Laidlaw had just returned from the Gulf with some good news. He accompanied Prime Minister David Cameron on his tour of the region, which included a visit to Qatar, where Centrica announced a 2bn gas supply agreement with state-owned Qatargas. But the deal was quickly overshadowed by scenes of rioting in Libya.

Cameron was forced to cut his trip short and return to the UK to help deal with the evacuation of British nationals from the north African country, where oil exports were said to have plunged to near-zero.

Other companies with international business began to review their operations and assess the potential damage.

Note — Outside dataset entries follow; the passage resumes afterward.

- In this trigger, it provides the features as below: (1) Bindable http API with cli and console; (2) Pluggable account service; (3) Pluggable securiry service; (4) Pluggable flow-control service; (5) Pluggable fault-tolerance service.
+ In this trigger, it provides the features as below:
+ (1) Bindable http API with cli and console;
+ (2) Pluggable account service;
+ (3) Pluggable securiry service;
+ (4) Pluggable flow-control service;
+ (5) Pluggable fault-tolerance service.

British Airways owner International Airlines Group said it would have to cut expansion plans and put up fares if prices do not recede, while soft drinks group Britvic warned that its profits would be down because of the rising cost of the oil derivative used to make plastic bottles.

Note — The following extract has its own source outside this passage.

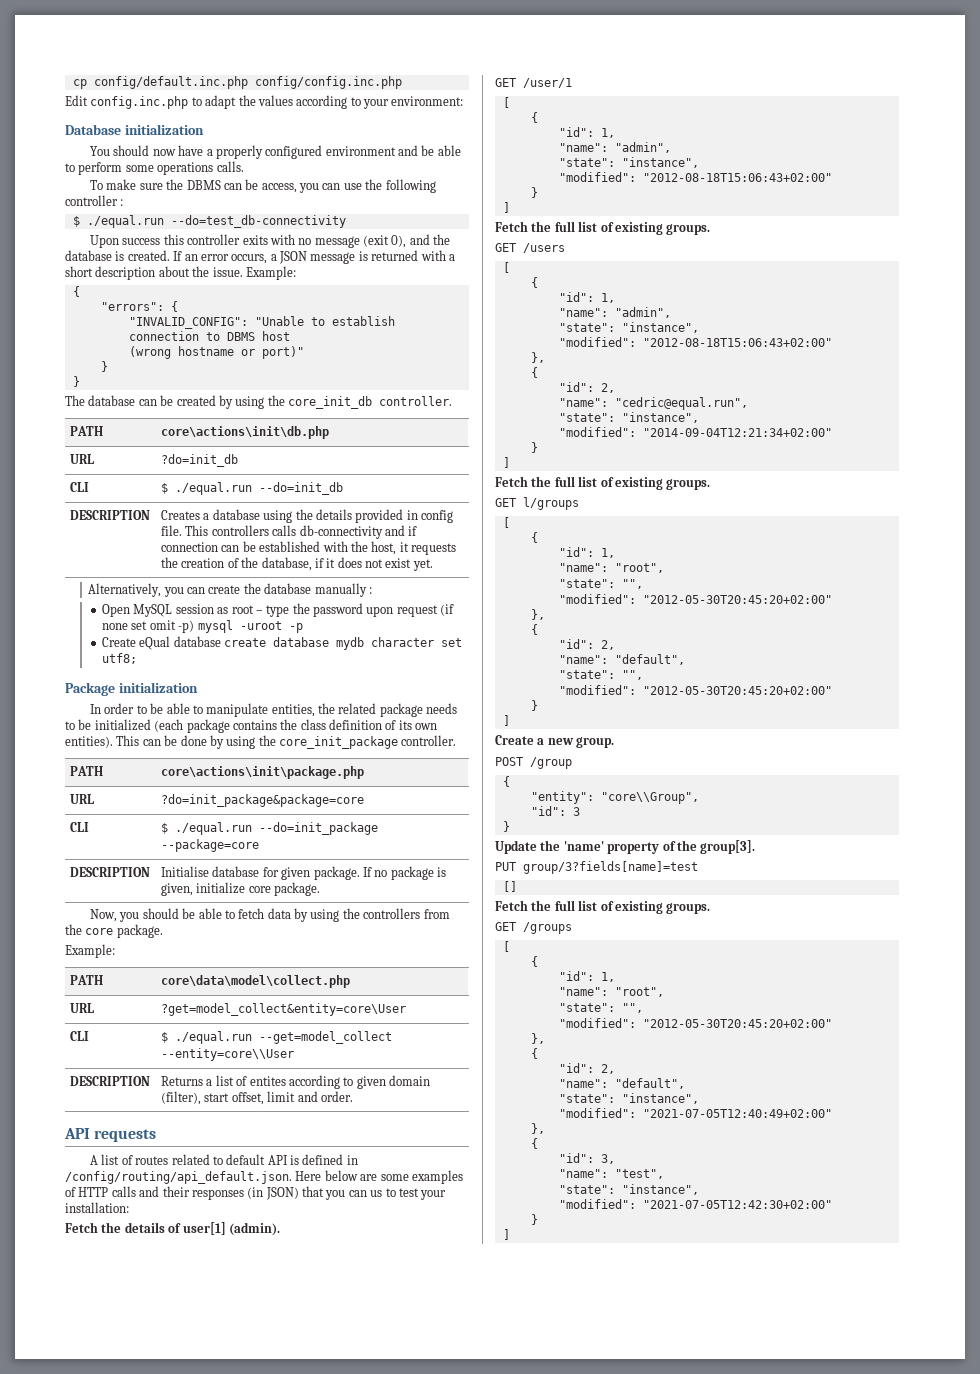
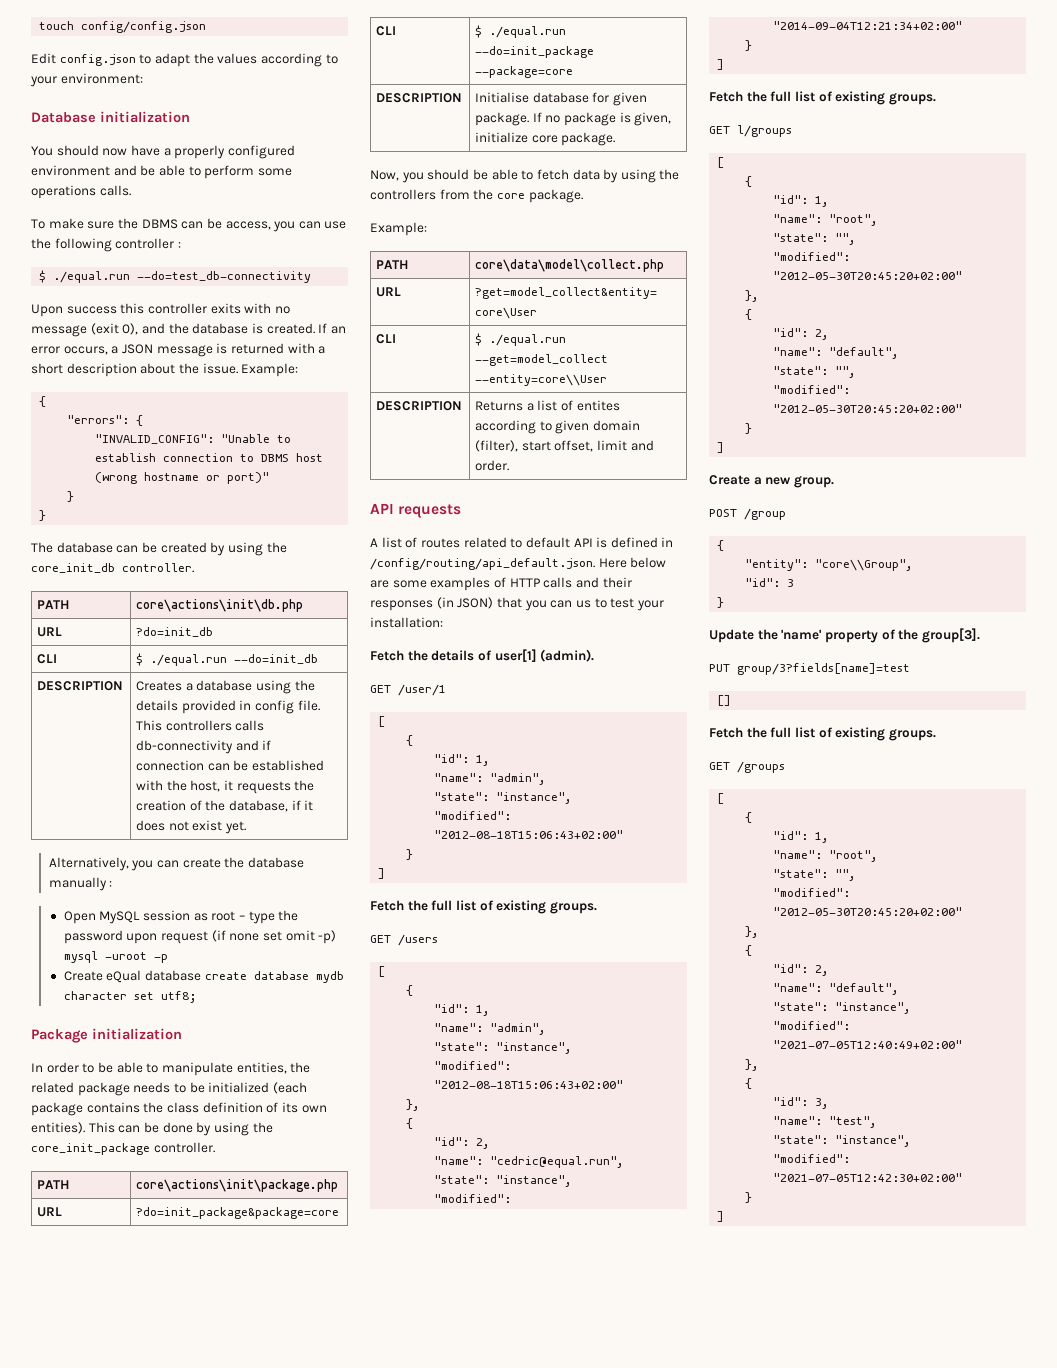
- cp config/default.inc.php config/config.inc.php
+ touch config/config.json
- Edit config.inc.php to adapt the values according to your environment:
+ Edit config.json to adapt the values according to your environment:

The news jangled traders' nerves and sent Brent crude surging to within touching distance of $120 a barrel before Saudi assurances and comforting noises from the International Energy Agency (IEA) brought prices back to around $114.

Developments in Libya have particularly impacted oil prices as the country accounts for about 2 per cent of global production.

More daunting is the prospect that serious discontent could spread to bigger oil powerhouses such as Algeria, Iran or even world export leader Saudi Arabia, which would lead to serious ructions in the global economic fabric.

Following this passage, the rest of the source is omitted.